What
follows is a scattershot bit of random thoughts, links, and images that
showcase the lunacy that exists in the entertainment world and beyond.
Folks who remember my old missives from the old Steady Leak articles
should find this kind of stuff familiar. Folks seemed to get a kick out
of the first installment, and each Wednesday should fall victim to
another installment. Don’t expect anything deep here but something may
tickle your fancy.
1. Acura’s New Model, The 25L Rednek-G.
If you can afford an Acura you can afford muffler repairs. Even in this economy. Unless you’re Charles M. Loudness himself, and then please accept my apology. We wouldn’t want you barking around town in your sweet ride sending your signature concussive sonic booms with anything less than a shit-bad muff.
2. If I had not just bought one-third of Arbor Day…
Photo by Nick Nunziata.
Not Halloween ITEMS. Halloween. If I had more cash on me I’d have bought the whole fucking thing and laughed as you and your kids walked around looking dumb asking for candy that wasn’t there. Trick or go fuck yourself. Also, the International symbol for Halloween is apparently a flounder doing a handstand with a bullet hole in his torso. Sadness.
3. Curb Your Dawg.
Photo by Nick Nunziata.
“I love the Georgia Bulldogs SO MUCH! More than you Susanne, and much more than the kids!”
“Just make sure not to do it on a Saturday! I’ll be tailgating, if you know what I mean…”
“What more is there I can do to profess my love for this football team? Something that not only I can enjoy, but chipmunks, insects, and Edward Norton’s racism victims?”
“EUREKA!”
4. Such a better read than Pretty Great Gay Sex.
Photo by Nick Nunziata.
Because, why go for anything less than this for your gay sex literature needs? Luckily, I kept my receipts for Gay Sex for Dummies, The Bruce and Jeff Bible, Spectacular Gay Sex, The Untold Tales of Gay Sex, Gay Sex vs. The Avengers, and The Penultimate Gay Sex.
5. Not the Bunn Wipes I needed.
Photo by Nick Nunziata.
This shit works! I had Pam Grier over for some wet push-ups and there’s nary a trace she ever stopped by.
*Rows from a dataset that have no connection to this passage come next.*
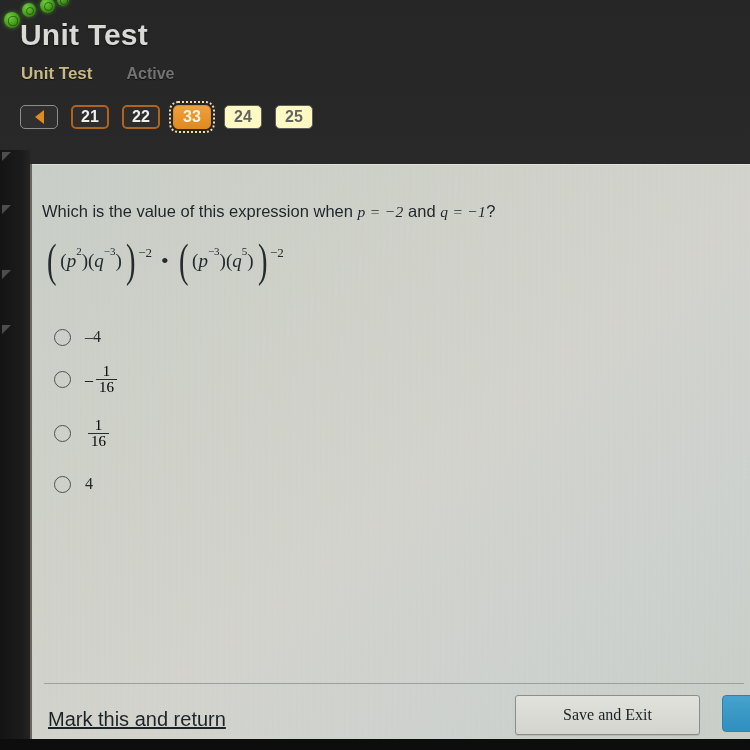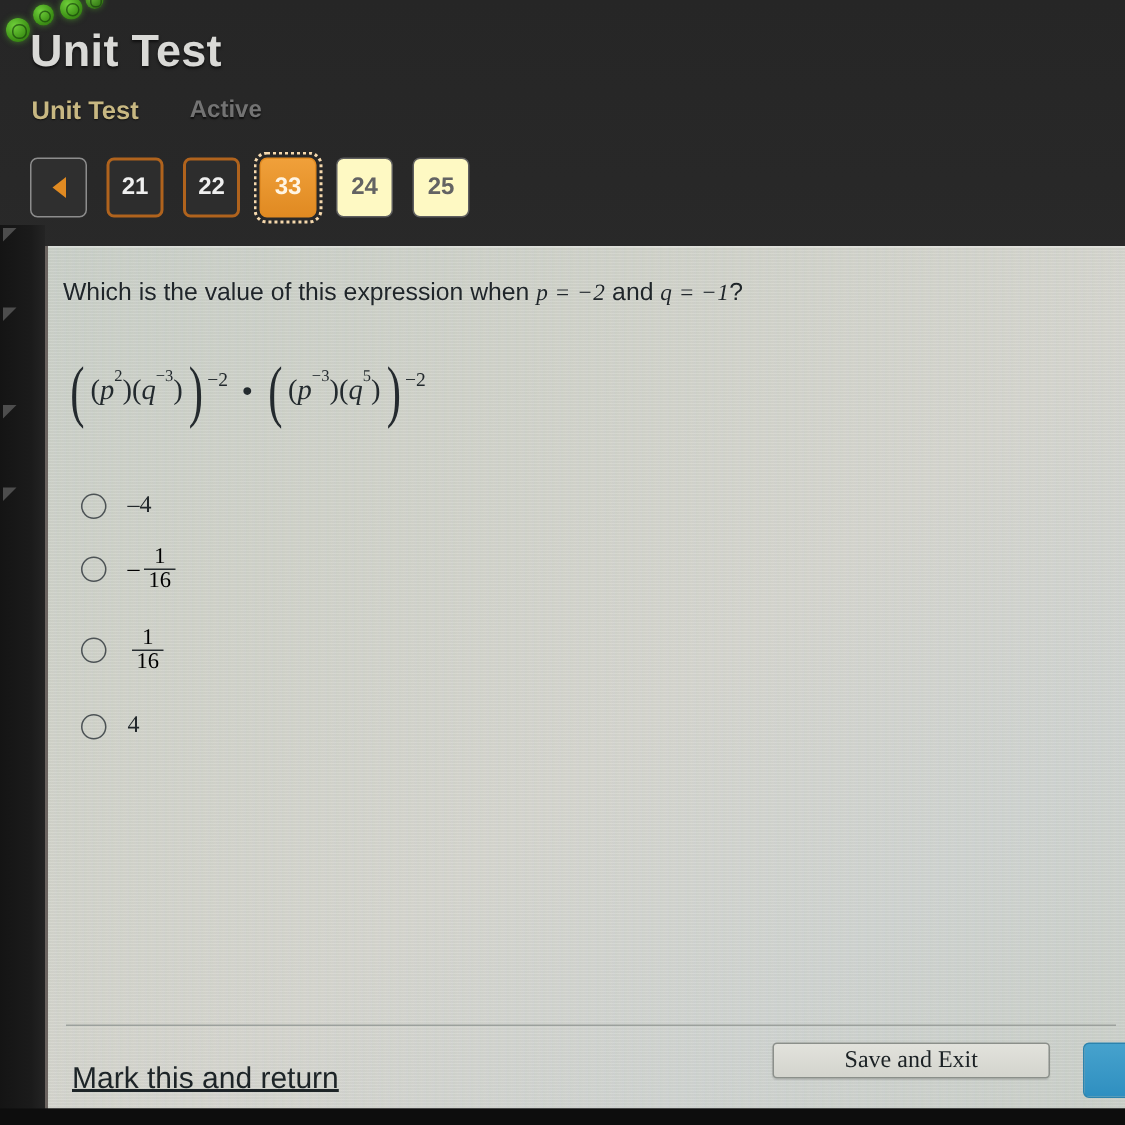"21" .pg { height: 40px -> 24px }
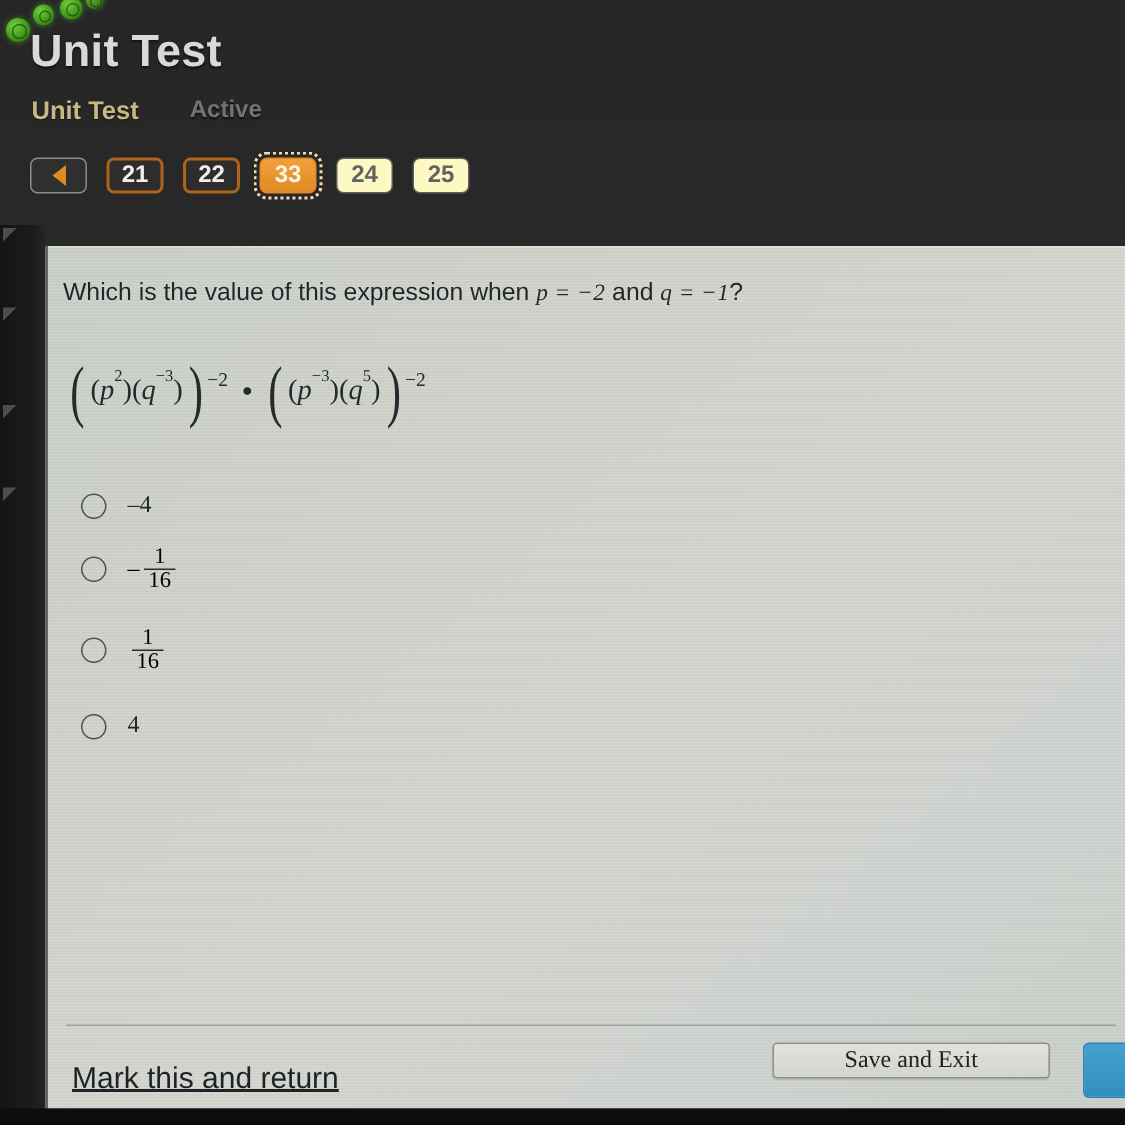"Which is the value of" .question { top: 22px -> 38px }
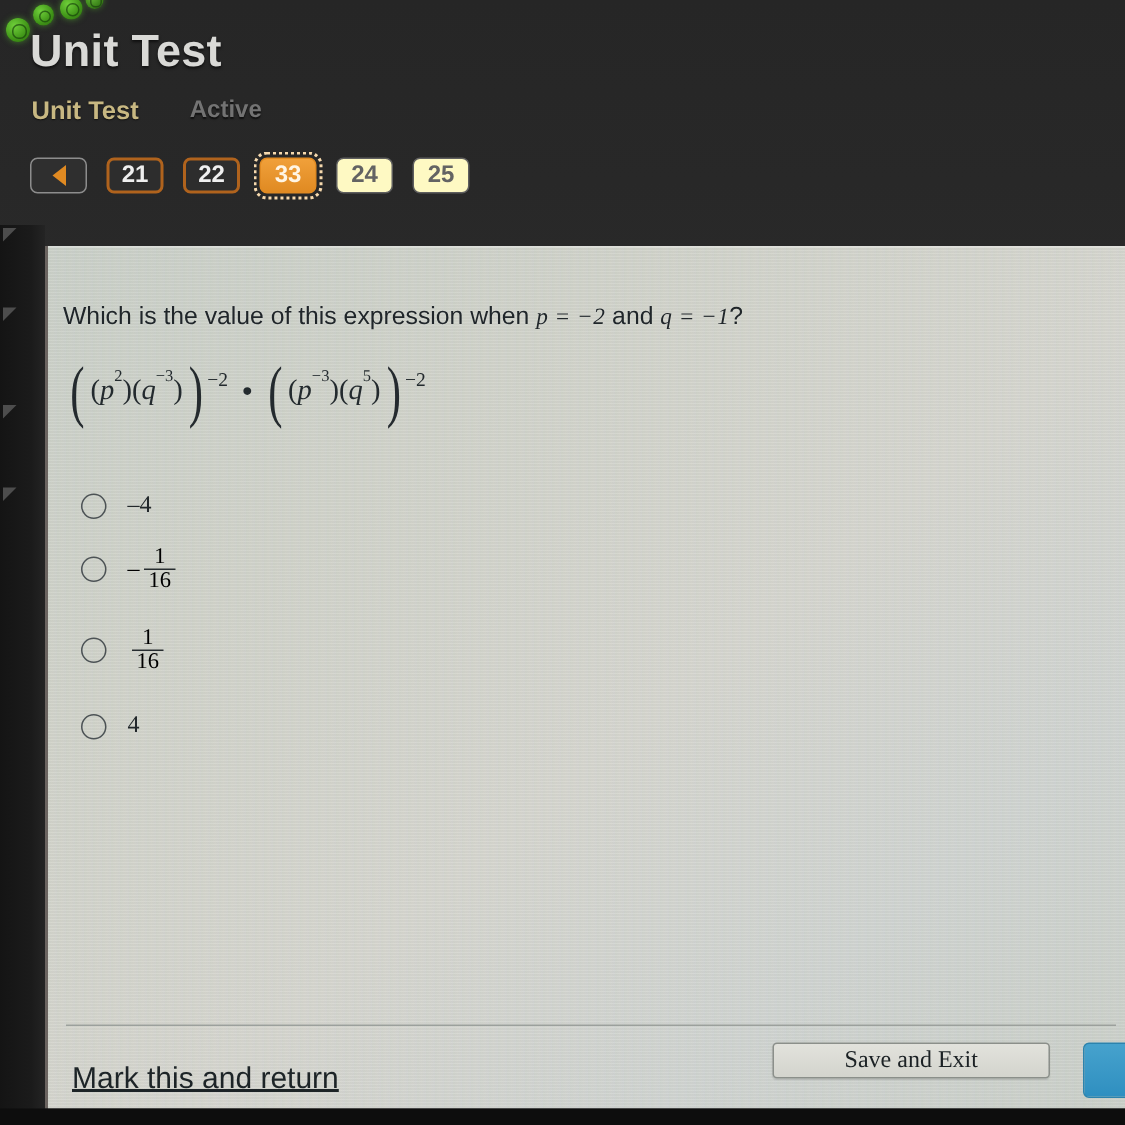"Save and Exit" .btn-save { height: 24px -> 40px }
6. Emaciated Scarfboy seeks SW Twilight F for Dinner NEVERMORE.
Photo by Nick Nunziata.
There is no instance in modern society where a boy should have a scarf on in 75-degree weather unless his name is Chamber or if it’s a tourniquet that is preventing VicMorrowism. Also, eat something. SCARF UP YOUR FOOD. Also, don’t listen to whatever music you listen to. The Kicker: His girlfriend showed up a few minutes later in a Twilight t-shirt. There’s already no God, but now I’m pretty sure there’s at least 11 Satans.
7. Wursty!
Photo by Nick Nunziata.
“Honey, remember how cute you think it is when I say that I’m fursty instead of thirsty?”
“Remember the time I waited in line on Black Friday and I sent you a page that read “fursty!”?
“Remember that time my name became Fursty Sanderson-Fursty when we married?”
8. Bjorn Morgue.
Photo by Nick Nunziata.
I went to see Ace of Base in their home arena last week.
9. I go to the Bahamas to wash my balls.
Photo by Nick Nunziata.
They are very specific about hygiene in the Bahamas.
10. “I’ve come to take your life… ooooooooh is that Louis Vuitton!”
Photo by Nick Nunziata.
Buy one Flaming Grim Reaper, get one Ultimate Gay Sex for half price.
11. No wonder my car handles jittery.
Photo by Nick Nunziata.
The gas shortage is one thing but this is ridiculous.
By the way:
“I dressed as a clown for Thanksgiving!”